Almonds (1 Almond) and Date (1 Date)
Breakfast
118 mg/dL
avg. peak value
Usually causes a medium spike
Avg. Food Score on Ultrahuman App
Ultrahuman Users got a STABLE response
How to consume Almonds, Date without glucose spikes
Portion Control
Limit the quantity of almonds and dates you consume at one time. Even healthy foods can cause a spike if eaten in large amounts.
Pair with Protein
Combine almonds and dates with a source of protein, such as Greek yogurt or cottage cheese, to help slow down sugar absorption.
Add Healthy Fats
Incorporate foods like avocado or a small amount of olive oil to your meal. Healthy fats can slow down digestion, leading to a more gradual rise in blood sugar levels.
Include Fiber-Rich Foods
Consume high-fiber vegetables such as broccoli, spinach, or lentils alongside almonds and dates to help moderate blood sugar spikes.
Stay Hydrated
Drink plenty of water throughout the day. Staying hydrated can help your body manage blood sugar levels more effectively.
Spread Out Consumption
Instead of having almonds and dates in one sitting, spread their intake throughout the day to avoid a concentrated sugar load.
Opt for Whole Foods
Choose whole, minimally processed foods whenever possible.
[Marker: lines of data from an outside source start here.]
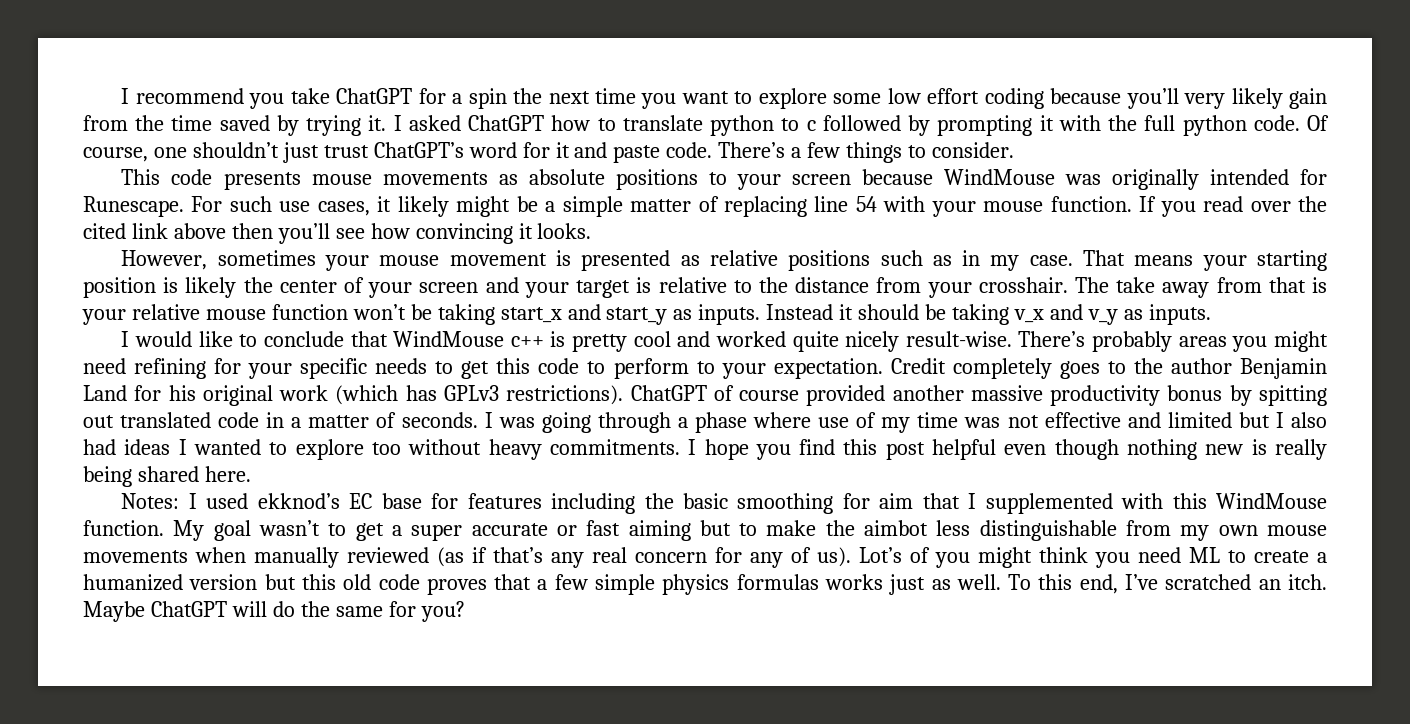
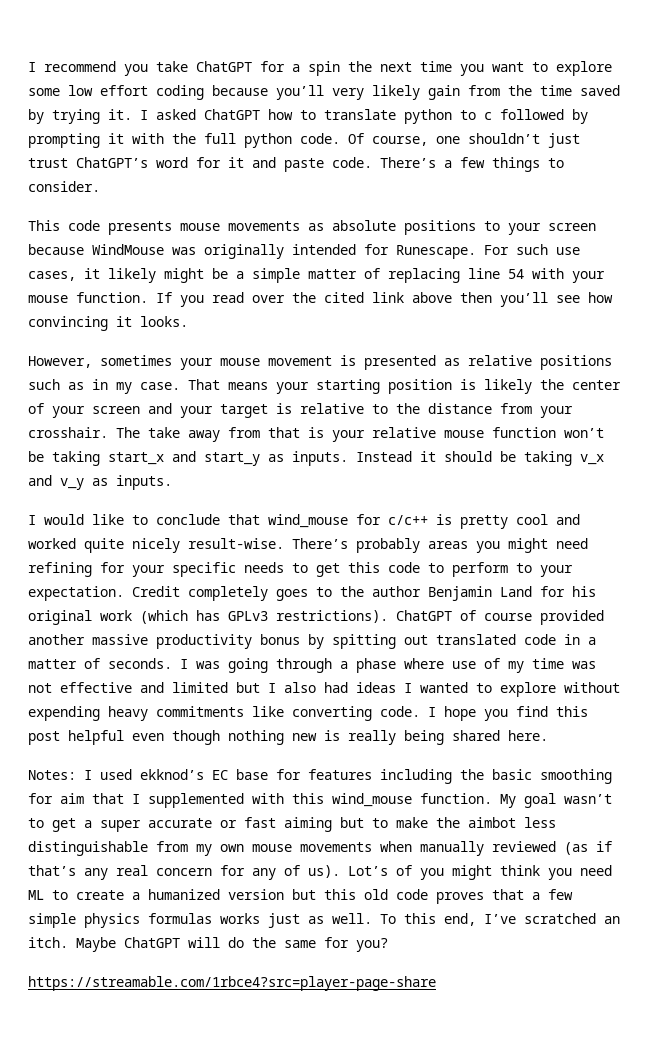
- I would like to conclude that WindMouse c++ is pretty cool and worked quite nicely result-wise.
+ I would like to conclude that wind_mouse for c/c++ is pretty cool and worked quite nicely result-wise.
- I was going through a phase where use of my time was not effective and limited but I also had ideas I wanted to explore too without heavy commitments.
+ I was going through a phase where use of my time was not effective and limited but I also had ideas I wanted to explore without expending heavy commitments like converting code.
- Notes: I used ekknod’s EC base for features including the basic smoothing for aim that I supplemented with this WindMouse function.
+ Notes: I used ekknod’s EC base for features including the basic smoothing for aim that I supplemented with this wind_mouse function.
+ https://streamable.com/1rbce4?src=player-page-share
Whole foods tend to be digested more slowly and have a lesser impact on blood sugar levels.
Exercise Regularly
Engage in regular physical activity, such as walking or cycling, to help your body use sugar more efficiently and maintain stable blood sugar levels.
Monitor Your Response
Keep track of how your body responds to almonds and dates by checking your blood sugar levels after consumption. Adjust your diet accordingly.
Consult a Nutritionist
Seek personalized advice from a healthcare professional or nutritionist to address specific dietary needs and manage blood sugar levels effectively.